Nemezis: Mysterious Journey III review
Nemezis: Mysterious Journey III review

In 1993 Myst exploded onto the gaming scene, ushering in a new subgenre of solitary puzzle-heavy adventure games set in lushly detailed though sparsely populated worlds. Other developers took notice and before long we were overrun by so-called “Myst clones,” some of them good, many of them not. Included in that wave of popularity were a pair of Mysterious Journey games (or Schizm as the series was known in North America at the time). Now, nearly twenty years after its predecessors, Detalion Games brings us a brand new first-person real-time 3D installment called Nemezis: Mysterious Journey III, which absolutely looks like it could have been a lost Myst game. Unfortunately, as with many such games before it, this one fails to get pretty much everything else right.

Amia and Bogard are siblings who have traveled from Earth to Regilus, an alien world, via a matter teleportation system. The pair have won a contest for being in the top 1% of intellects on Earth and are on Regilus to enjoy a vacation at the Andromeda Hotel.

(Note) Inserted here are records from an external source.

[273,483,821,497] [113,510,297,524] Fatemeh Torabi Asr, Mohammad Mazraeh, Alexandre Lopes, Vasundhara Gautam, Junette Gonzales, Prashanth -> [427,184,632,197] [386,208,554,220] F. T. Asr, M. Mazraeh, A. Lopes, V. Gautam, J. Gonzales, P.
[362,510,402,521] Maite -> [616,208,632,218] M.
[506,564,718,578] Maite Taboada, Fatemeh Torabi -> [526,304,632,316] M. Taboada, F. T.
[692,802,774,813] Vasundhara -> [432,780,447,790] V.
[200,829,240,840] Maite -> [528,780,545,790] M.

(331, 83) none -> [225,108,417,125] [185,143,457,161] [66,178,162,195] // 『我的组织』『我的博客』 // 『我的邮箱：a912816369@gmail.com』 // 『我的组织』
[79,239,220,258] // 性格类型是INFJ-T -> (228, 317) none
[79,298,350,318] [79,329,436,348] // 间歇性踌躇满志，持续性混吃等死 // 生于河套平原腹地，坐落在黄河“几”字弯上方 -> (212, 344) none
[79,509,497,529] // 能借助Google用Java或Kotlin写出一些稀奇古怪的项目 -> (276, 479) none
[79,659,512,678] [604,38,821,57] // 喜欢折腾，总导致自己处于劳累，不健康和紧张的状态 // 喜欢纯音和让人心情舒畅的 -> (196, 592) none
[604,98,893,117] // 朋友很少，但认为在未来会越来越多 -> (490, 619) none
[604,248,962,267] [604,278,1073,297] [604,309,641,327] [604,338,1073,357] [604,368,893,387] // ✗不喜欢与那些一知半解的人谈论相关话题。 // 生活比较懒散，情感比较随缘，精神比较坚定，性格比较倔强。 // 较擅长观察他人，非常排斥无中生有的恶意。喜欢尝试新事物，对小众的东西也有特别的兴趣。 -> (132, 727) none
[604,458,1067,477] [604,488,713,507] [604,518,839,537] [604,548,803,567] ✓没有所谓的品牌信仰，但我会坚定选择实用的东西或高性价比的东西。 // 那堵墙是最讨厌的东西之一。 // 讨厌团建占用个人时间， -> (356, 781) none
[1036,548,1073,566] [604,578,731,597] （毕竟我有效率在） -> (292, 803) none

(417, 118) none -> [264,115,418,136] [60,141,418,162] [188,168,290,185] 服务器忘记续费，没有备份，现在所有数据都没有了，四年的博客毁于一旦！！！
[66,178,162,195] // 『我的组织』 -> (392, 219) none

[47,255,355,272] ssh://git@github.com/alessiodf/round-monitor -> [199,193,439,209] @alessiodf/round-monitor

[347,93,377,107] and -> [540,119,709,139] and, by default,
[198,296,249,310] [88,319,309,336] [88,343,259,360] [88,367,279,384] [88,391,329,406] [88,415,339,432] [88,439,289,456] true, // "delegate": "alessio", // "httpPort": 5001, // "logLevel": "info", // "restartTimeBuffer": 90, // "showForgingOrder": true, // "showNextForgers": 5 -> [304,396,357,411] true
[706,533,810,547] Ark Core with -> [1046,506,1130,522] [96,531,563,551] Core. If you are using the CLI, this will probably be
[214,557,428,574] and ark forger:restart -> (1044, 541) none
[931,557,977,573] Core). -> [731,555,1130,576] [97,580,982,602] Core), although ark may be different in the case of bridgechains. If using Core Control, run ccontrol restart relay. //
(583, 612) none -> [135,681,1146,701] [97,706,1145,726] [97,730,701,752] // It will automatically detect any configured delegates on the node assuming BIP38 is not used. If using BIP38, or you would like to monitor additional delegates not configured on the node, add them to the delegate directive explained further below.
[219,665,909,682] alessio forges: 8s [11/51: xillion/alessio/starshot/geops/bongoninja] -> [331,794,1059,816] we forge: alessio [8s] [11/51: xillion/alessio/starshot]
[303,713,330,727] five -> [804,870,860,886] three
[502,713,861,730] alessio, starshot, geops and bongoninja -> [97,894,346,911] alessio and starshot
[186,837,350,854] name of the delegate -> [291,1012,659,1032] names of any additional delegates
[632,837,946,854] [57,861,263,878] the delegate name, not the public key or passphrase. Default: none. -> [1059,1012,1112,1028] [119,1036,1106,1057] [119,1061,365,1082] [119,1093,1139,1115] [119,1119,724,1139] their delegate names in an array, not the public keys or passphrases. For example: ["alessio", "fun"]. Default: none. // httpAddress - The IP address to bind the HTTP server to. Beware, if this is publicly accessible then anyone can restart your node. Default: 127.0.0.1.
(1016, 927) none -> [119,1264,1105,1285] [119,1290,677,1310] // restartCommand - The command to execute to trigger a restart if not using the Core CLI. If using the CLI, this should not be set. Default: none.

It’s immediately apparent that things aren’t on the level, however, as Amia and Bogard materialize far apart from one another with no hotel in sight. They must overcome arbitrarily placed puzzles – the game itself has characters straight up call them puzzles and remarks on their arbitrariness with a fair degree of regularity – to reach the Andromeda to be reunited. The journey they embark on is divided into six main levels, alternating between Amia and Bogard.

Nemezis is certainly a beautiful game. It looks like what your fondest, rose-coloured memories of Myst look like. Dome-topped buildings are constructed of brass, copper, rich wood paneling and interestingly veined stone. Pathways wend their way along rocky cliffs, somber mine tunnels, platforms floating in the sky, and even a small city block with European-influenced open-air cafés. In one area you may find broad avenues with grand arches lining the streets; in another, a towering well with waterfalls cascading about. Many of these places are teeming with life, from birds of various plumage, to vibrantly hued lizards, to swimming fish with light glinting from their scales, with various plant life blowing in the breeze for good measure.

All of these locations are richly detailed, but it’s not just the visuals that impress; the lovely settings have been skillfully realized audibly as well. Unseen crickets chirp in the grasses, birds whoop and holler, the burble of surf drifts through the air when near an ocean, machinery whirs and grinds. The graphics and ambient sound effects all come together to build an alien environment with a fantastic atmosphere, especially when you throw in the occasional piece of moody Myst-inspired instrumental music that evoke an air of mystery or wonder at suitably appropriate times. It’s a world that would be a lot of fun to explore if its generally poor puzzle design didn’t keep getting in the way.

From the beginning, Nemezis positions itself to be all about solving puzzles. It’s unfortunate then that the majority of challenges are either solved by brute force or random actions, involve mindless pattern matching, have awkward interfaces, or are just plain too long to be very much fun. Take for example one level where Amia finds herself on a floating platform that engineers built because, as one character relates, they thought it would be a good idea to have a puzzle in the sky on the way to the hotel. The platform itself is made of several concentric rings, with Amia standing in the middle. Each circle has segments of its floor missing and low rails like the line separators for a ride at an amusement park. Some of these rails have openings that allow movement from one circle to the next.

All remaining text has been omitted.